Other nonprofits following suit and offering in-person school-day programs including Open Doors Academy, Salvation Army of Summit County

CLEVELAND — As students around Northeast Ohio prepare for a virtual start to their school year, many are facing unprecedented roadblocks.

The Boys and Girls Club of Northeast Ohio sees a real crisis shaping up, caused by the digital divide and underscored by real safety concerns.

Richard Starr, director of the King-Kennedy Boys and Girls Club, said in an interview that during the pandemic, he has “lost a few kids as far as gang violence, street violence, and I think a lot of that comes from kids not having somewhere to go.”

It’s critical for children to have a safe space where they can learn in person and have access to computers and a reliable internet connection, said the club’s chief executive officer, Jeff Scott.  

And so the organization is now taking on a huge task – pivoting their model and opening in-person learning centers at Boys and Girls Clubs across the region.

The “ClubSmart” centers, which opened early in September, give kids a sense of community.

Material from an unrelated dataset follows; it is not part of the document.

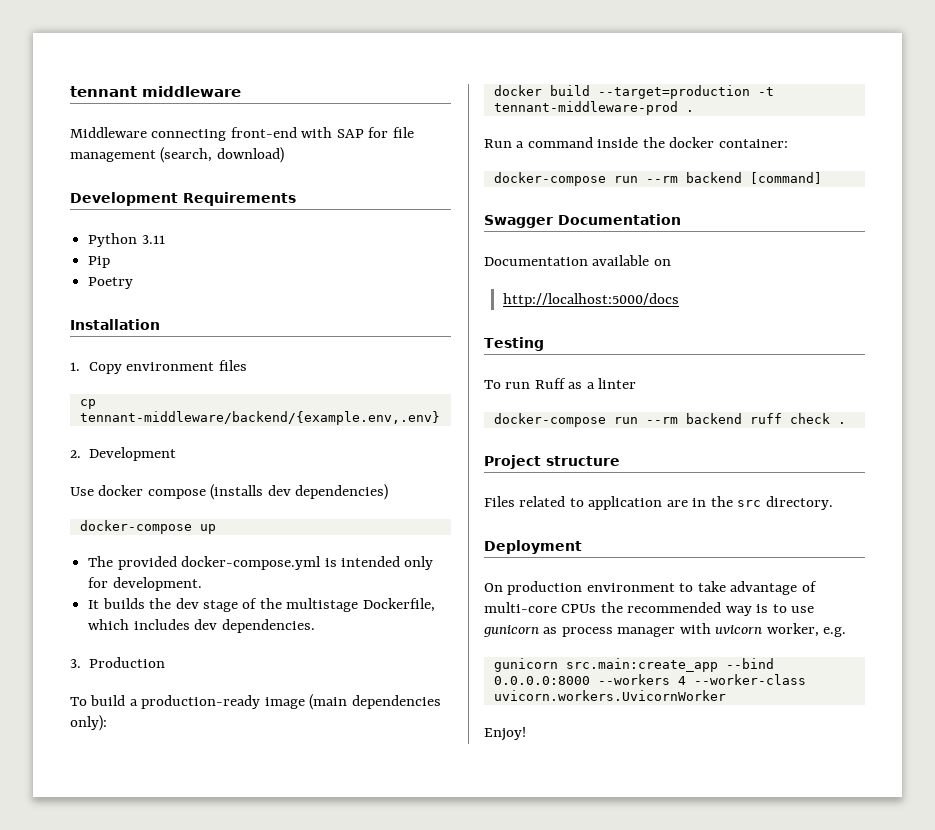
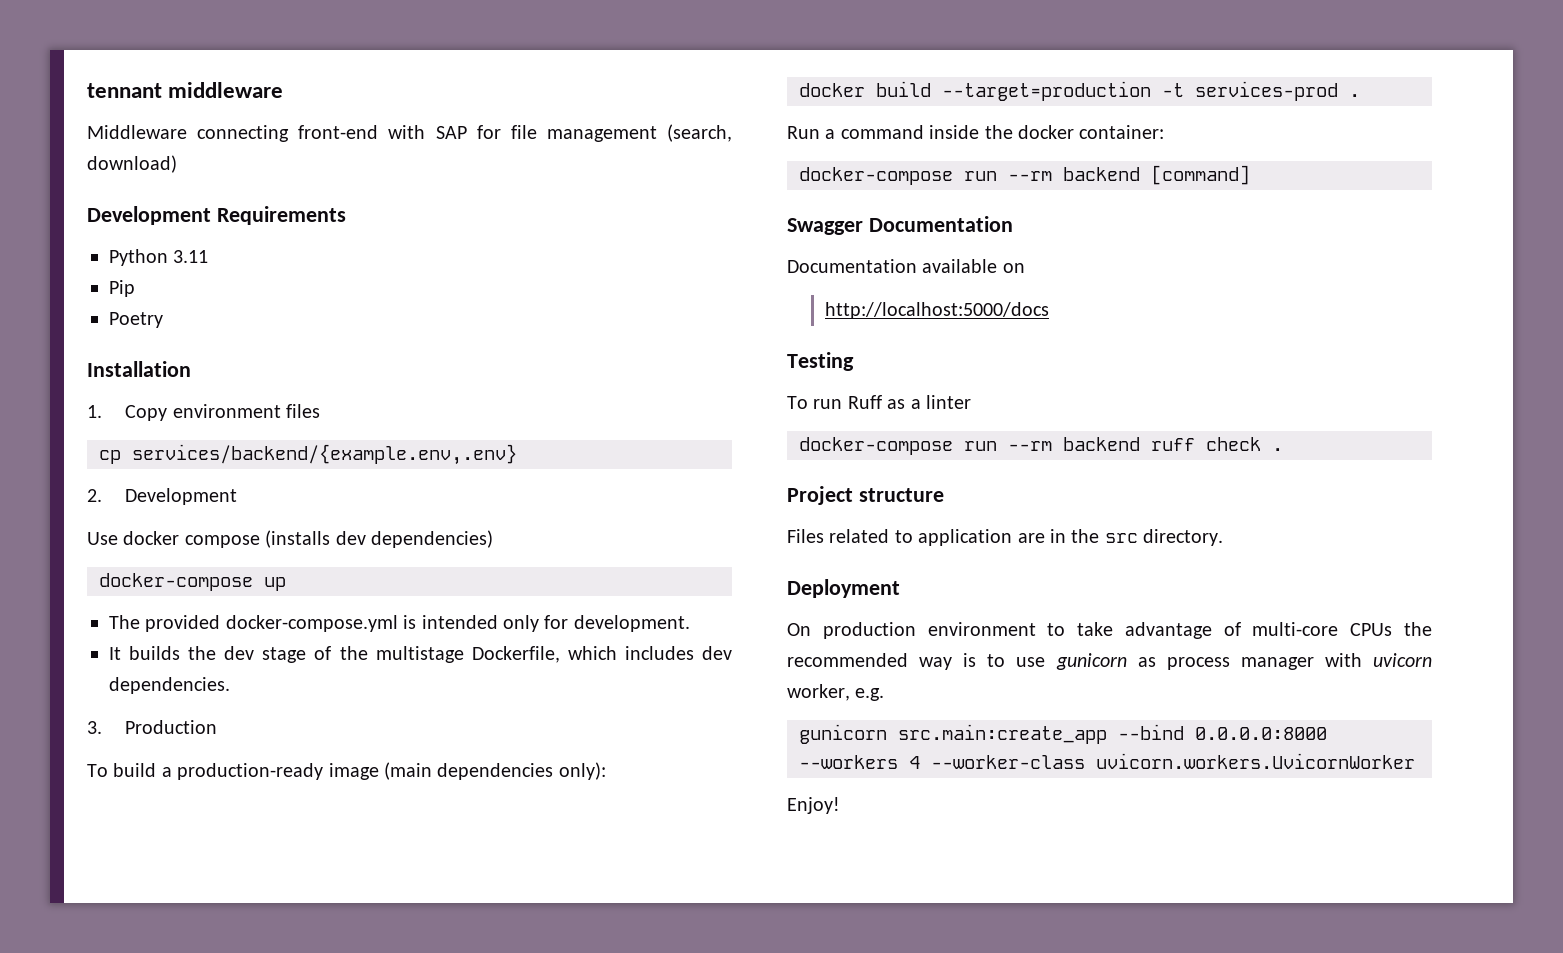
- cp tennant-middleware/backend/{example.env,.env}
+ cp services/backend/{example.env,.env}
- docker build --target=production -t tennant-middleware-prod .
+ docker build --target=production -t services-prod .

Students are given meals throughout the day and supervised by adult proctors who provide help with lessons. “We think it really helps ease the mental stress on our kids and gives them creative outlets through other traditional boys and girls clubs programming,"  Scott said.

Children undergo daily temperature checks and are seated in separate learning pods so they remain appropriately distanced.

And other nonprofits are now following suit, including the Salvation Army of Summit County, which now offers daytime school programming for working parents.

Open Doors Academy, a Cleveland nonprofit that provides enrichment programming, has also set up remote learning centers for students at six Breakthrough Schools in Cleveland. Participating children receive free breakfast and lunch each day, and the Open Doors Academy staff provides in-person support during remote lessons taught by Breakthrough teachers.

“One of the things that we've learned in working with kids all of these years is that they rely on somebody a mentor ….an adult in the room to help them learn and to make them feel confident,” said Dorothy Moulthrop, Open Doors Academy chief executive officer.

“We know that there's so many stressors right now for lots of kids and families," she said. "I see this as a way to mitigate some of that stress and to add some normalcy to people's lives and to the kids’ lives right now.”